= WHAT YOU HAVE TO DO =
Your answer should consist of the lines below that hold the word "right".

(Collected data entries)
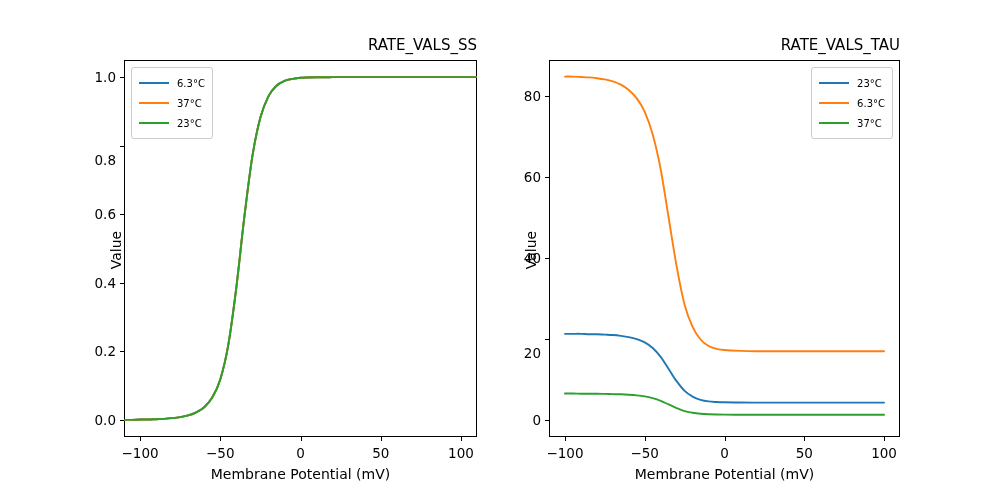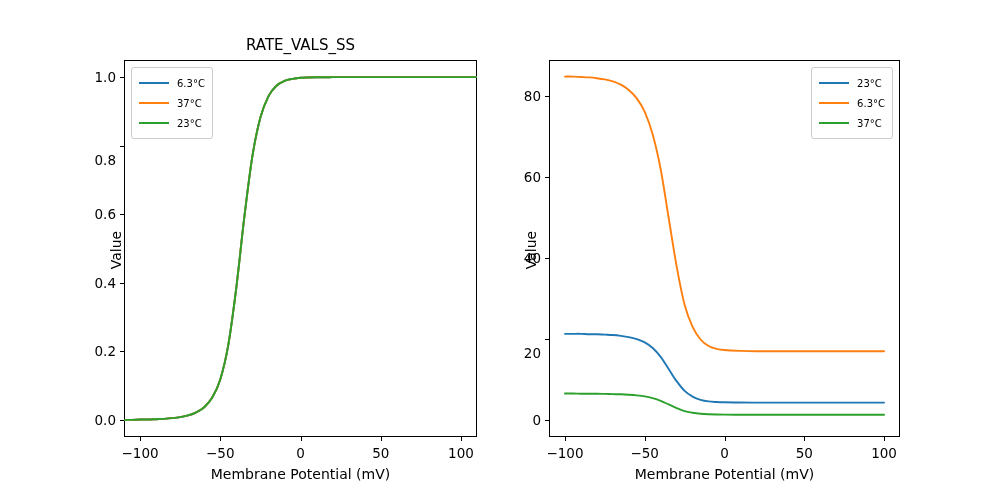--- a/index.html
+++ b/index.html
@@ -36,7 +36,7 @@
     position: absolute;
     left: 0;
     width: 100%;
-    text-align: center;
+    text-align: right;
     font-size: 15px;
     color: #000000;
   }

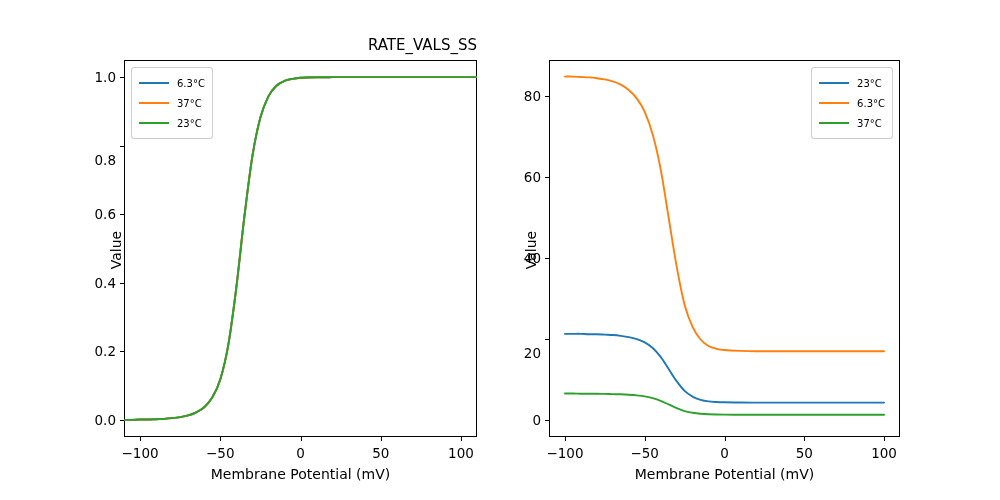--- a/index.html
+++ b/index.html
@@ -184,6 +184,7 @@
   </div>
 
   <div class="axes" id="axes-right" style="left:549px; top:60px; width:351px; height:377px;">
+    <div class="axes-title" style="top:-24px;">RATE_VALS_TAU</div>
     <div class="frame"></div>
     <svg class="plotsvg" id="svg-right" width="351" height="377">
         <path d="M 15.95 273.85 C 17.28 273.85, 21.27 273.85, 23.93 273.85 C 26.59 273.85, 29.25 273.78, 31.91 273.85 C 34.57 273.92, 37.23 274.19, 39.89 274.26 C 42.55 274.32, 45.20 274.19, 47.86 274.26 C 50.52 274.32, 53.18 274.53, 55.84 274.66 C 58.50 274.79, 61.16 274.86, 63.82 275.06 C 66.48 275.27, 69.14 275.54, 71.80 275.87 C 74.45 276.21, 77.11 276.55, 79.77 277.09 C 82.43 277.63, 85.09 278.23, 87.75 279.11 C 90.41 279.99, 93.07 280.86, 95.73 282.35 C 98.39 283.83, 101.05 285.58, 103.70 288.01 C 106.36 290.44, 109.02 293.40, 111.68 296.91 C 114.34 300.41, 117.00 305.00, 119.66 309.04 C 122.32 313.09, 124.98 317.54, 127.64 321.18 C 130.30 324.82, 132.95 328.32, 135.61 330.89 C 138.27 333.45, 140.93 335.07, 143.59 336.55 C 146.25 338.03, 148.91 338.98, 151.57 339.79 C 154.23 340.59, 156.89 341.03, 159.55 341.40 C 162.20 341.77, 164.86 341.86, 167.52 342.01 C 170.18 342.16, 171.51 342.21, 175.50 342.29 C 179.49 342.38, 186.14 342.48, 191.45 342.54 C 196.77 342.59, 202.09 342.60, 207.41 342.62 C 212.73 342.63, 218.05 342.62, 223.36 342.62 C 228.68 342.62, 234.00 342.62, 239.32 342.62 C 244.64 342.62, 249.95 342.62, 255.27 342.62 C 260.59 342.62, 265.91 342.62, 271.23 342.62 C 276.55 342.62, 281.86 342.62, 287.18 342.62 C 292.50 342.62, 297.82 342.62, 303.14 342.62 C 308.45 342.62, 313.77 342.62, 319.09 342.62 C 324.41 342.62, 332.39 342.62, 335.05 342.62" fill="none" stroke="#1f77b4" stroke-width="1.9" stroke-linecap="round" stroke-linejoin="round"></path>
--
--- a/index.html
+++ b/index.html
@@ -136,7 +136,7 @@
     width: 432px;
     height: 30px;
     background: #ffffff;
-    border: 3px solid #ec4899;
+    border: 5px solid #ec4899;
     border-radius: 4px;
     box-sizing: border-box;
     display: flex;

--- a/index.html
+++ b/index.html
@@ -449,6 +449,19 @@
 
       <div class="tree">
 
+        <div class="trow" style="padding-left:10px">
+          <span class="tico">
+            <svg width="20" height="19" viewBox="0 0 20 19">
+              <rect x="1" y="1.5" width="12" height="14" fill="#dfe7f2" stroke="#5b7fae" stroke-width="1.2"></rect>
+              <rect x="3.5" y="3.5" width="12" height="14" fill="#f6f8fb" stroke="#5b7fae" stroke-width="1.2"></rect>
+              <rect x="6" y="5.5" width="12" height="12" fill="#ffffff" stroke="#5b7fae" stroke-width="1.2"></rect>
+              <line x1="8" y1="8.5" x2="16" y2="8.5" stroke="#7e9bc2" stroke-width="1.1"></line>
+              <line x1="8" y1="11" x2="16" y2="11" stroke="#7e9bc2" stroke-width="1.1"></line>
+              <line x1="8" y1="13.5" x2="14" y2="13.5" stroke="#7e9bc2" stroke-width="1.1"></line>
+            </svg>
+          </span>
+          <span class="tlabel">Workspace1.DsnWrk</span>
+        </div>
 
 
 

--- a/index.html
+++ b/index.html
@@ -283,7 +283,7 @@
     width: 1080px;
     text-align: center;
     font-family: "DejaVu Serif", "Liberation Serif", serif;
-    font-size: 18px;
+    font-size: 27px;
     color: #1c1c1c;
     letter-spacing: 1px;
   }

= ANSWER SECTION =
+    text-align: right;
   <div class="axes" id="axes-right" style="left:549px; top:60px; width:351px; height:377px;">
     <svg class="plotsvg" id="svg-right" width="351" height="377">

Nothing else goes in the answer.